Second: Schopenhauer’s philosophy is so black that it sees life as nothing but suffering, a constant striving without any satisfaction; death, then, should be warmly anticipated as a welcome release. Yet the knowledge of death, far from providing a soothing promise of relief, ruins what small happiness can be found in living. Third: although Tolstoy couldn’t have known it, at the time when he was being addressed so ominously by the voice of death, his life was actually at its meridian. He had lived for forty-one years, and had another forty-one still ahead of him. At that time, incidentally, the expectation of life in Russia stood at forty-one years.
DEATH IN THE MIDST OF LIFE
The Book of Common Prayer reminds us solemnly that ‘in the midst of life we are in death’, and until recent times that used to be true in a literal sense: all families experienced death repeatedly at first hand. Tolstoy’s was one such. Death visited his home at regular intervals; for instance, five of his children did not survive childhood, and in one short period, 1873 — 5, five family members died. He saw men shot or blown up on the battlefield, watched a man die under the guillotine blade in France, and sat with his brother until he died from consumption. All of this must have been very painful, but it is probably more significant that Tolstoy’s own childhood was badly affected by the death of his mother when he was two, his father when he was nine, a devoted grandmother when he was ten, and his doting Auntie Tatyana when he was thirteen. True, he was loved and protected throughout by family members, but perhaps the early loss, one after the other, of four parental figures instilled into him a particular sense of the fragility of human life and a sharper than normal fear of death. Mortality would become one of this writer’s most persistent themes, as he worked against the idea attributed to Samuel Johnson that our fear of death is so great that the whole of life is but keeping away the thought of it. All of the stories in this volume are connected by this preoccupation, along with the author’s simultaneous attempts to help us improve our lives. However, far from being overt morality pieces, they are all gripping narratives, and should be enjoyed as such before being examined for lessons in living and dying.
But this volume is only a representative selection of Tolstoy’s writing on the subject. The idea of death haunts his work from Childhood in 1852 to Hadji Murat in 1904 and Alyosha the Pot in 1905. The Sevastopol Stories (1855 — 6), transmitted straight from the Crimean warfront, necessarily pile up the corpses of soldiers, many of which Tolstoy saw with his own eyes on the battlefield.

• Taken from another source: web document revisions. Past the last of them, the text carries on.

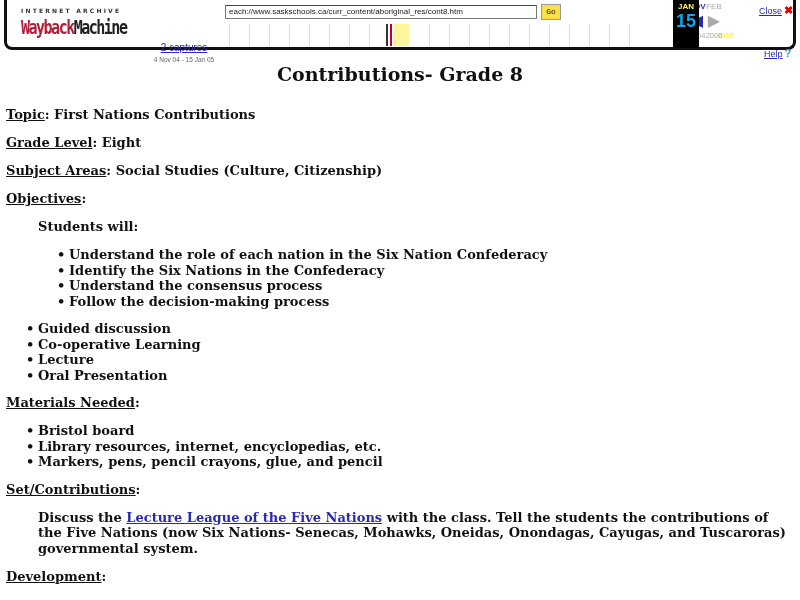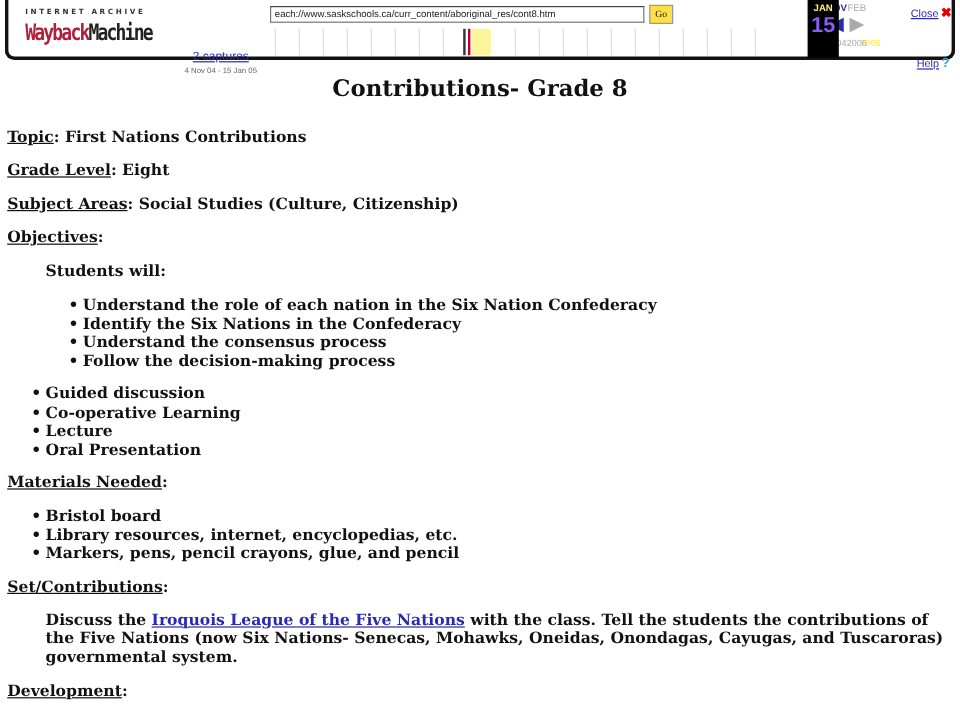--- a/index.html
+++ b/index.html
@@ -30,41 +30,41 @@
     .wb-captures .range { color: #666; font-size: 6.5px; margin-top: 3px; white-space: nowrap; }
 
     .wb-url {
       position: absolute; left: 218px; top: 5px; width: 312px; height: 14px;
       border: 1px solid #777; border-top-color: #444; background: #fff;
       font-family: "Liberation Sans", sans-serif; font-size: 8px; color: #222;
       padding: 1px 3px; white-space: nowrap; overflow: hidden;
     }
     .wb-go {
       position: absolute; left: 534px; top: 4px; width: 20px; height: 16px;
-      border: 1px solid #999; background: #fde047; font-family: Liberation Serif, serif;
+      border: 1px solid #999; background: #fde047; font-family: Liberation Mono, monospace;
       font-size: 8px; text-align: center; line-height: 14px; color: #111;
     }
     .wb-spark {
       position: absolute; left: 222px; top: 24px; width: 412px; height: 22px;
     }
     .wb-spark .tick { position: absolute; top: 0; width: 1px; height: 22px; background: #ddd; }
     .wb-spark .cap1 { position: absolute; left: 157px; top: 0; width: 2px; height: 22px; background: #333; }
     .wb-spark .cap2 { position: absolute; left: 161px; top: 0; width: 2px; height: 22px; background: #b03; }
     .wb-spark .cur  { position: absolute; left: 164px; top: 0; width: 16px; height: 22px; background: #fdf59c; }
 
     .wb-cal { position: absolute; left: 638px; top: 0; width: 80px; height: 48px; font-family: "Liberation Sans", sans-serif; }
     .wb-cal .col { position: absolute; top: 0; width: 26px; height: 48px; text-align: center; }
     .wb-cal .prev { left: 12px; margin-left: 27px; }
     .wb-cal .curr { left: 28px; background: #000; }
     .wb-cal .next { left: 56px; }
     .wb-cal .mon { font-size: 8px; font-weight: bold; margin-top: 2px; }
     .wb-cal .prev .mon { color: #2a2ab0; }
     .wb-cal .curr .mon { color: #fff36a; }
     .wb-cal .next .mon { color: #aaa; font-weight: normal; }
-    .wb-cal .day { font-size: 18px; font-weight: bold; color: #8b5cf6; line-height: 20px; }
+    .wb-cal .day { font-size: 18px; font-weight: bold; color: #0ea5e9; line-height: 20px; }
     .wb-cal .arrow { font-size: 16px; line-height: 20px; }
     .wb-cal .prev .arrow { color: #2a2ab0; }
     .wb-cal .next .arrow { color: #aaa; }
     .wb-cal .yr { font-size: 7.5px; color: #aaa; }
     .wb-cal .curr .yr { color: #fff36a; font-weight: bold; margin-left: 44px; }
 
     .wb-close { position: absolute; left: 752px; top: 4px; font-family: "Liberation Sans", sans-serif; font-size: 9px; white-space: nowrap; }
     .wb-close a { color: #2a2ab0; text-decoration: underline; }
     .wb-close .x { color: #d00; font-weight: bold; font-size: 11px; margin-left: 2px; }
     .wb-help { position: absolute; left: 757px; top: 47px; font-family: Liberation Sans, sans-serif; font-size: 9px; white-space: nowrap; }
@@ -189,18 +189,18 @@
   </div>
   <ul class="block">
     <li>Bristol board</li>
     <li>Library resources, internet, encyclopedias, etc.</li>
     <li>Markers, pens, pencil crayons, glue, and pencil</li>
   </ul>
 
   <div class="field">
     <span class="lbl">Set/Contributions</span><span>:</span>
   </div>
-  <div class="indent field"><span>Discuss the </span><a href="#" class="inline-link">Iroquois League of the Five Nations</a><span> with the class. Tell the students the contributions of the Five Nations (now Six Nations- Senecas, Mohawks, Oneidas, Onondagas, Cayugas, and Tuscaroras) governmental system.</span></div>
+  <div class="indent field"><span>Discuss the </span><a href="#" class="inline-link">Lecture League of the Five Nations</a><span> with the class. Tell the students the contributions of the Five Nations (now Six Nations- Senecas, Mohawks, Oneidas, Onondagas, Cayugas, and Tuscaroras) governmental system.</span></div>
 
   <div class="field">
     <span class="lbl">Development</span><span>:</span>
   </div>
 </div>
 
 </body></html>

The vitality of The Cossacks (1863) is undermined by the suffering of the story’s mortally wounded hero, Lukashka. In War and Peace the deaths of old Count Bezukhov, Lise, Hélène, Andrey, Count Rostov, Petya Rostov and Platon Karatayev bring particular poignancy to the subject that has been generalized in thousands on the field of war. And in Anna Karenina the famous suicide of the heroine is hardly more moving than the death of Nikolay, brother of the novel’s other protagonist Konstantin Levin, which is itself a transcription from the real-life demise of Tolstoy’s own brother. This occurs in Part Five, Chapter 21, the only one out of the 734 chapters that make up the three longest novels of this author to be given a title, Death. The Kreutzer Sonata (1889) examines sexual passion that has culminated in a gruesome murder. ‘Master and Man’ (1893) ends in the self-sacrificing death of a man who has hitherto been the epitome of calculating egoism. In Resurrection (1899) the story hinges around another murder, the poisoning of a prostitute’s client. In a play of 1886, The Power of Darkness, there is another poisoning, though this is transcended in awfulness by a rare example of nothing less than infanticide on stage. It is all there - death in every conceivable guise: murder, accident, suicide and natural causes, finishing off the young, the old and everyone in between. Even from this kind of brief overview it is clear that Tolstoy’s obsession with death and dying is something out of the ordinary; few serious writers come near him in persisting with this difficult subject and presenting it from so many different angles.
THE LIFE OF IVAN ILYICH
It is ironical that The Death of Ivan Ilyich, one of the world’s most penetrating fictional examinations of the sick room and the deathbed, was handed to the author’s wife as a pleasant surprise on her birthday. Far from being disturbed by the shocking content of the story, Sonya was delighted. First, she welcomed this new work, handed to her when she returned from a stay in Moscow, in 1882, because of its symbolic value. According to her perceptions, her husband had been indulging himself ever since Anna Karenina three years earlier by fiddling around with second-rate works of philosophy, morality and religion that no one wanted to read. The appearance of a new work of fiction, even if it had death in its title, seemed more like a resurrection to her. Second, she was a sensitive critic of her husband’s work, and she knew a masterpiece when she saw it.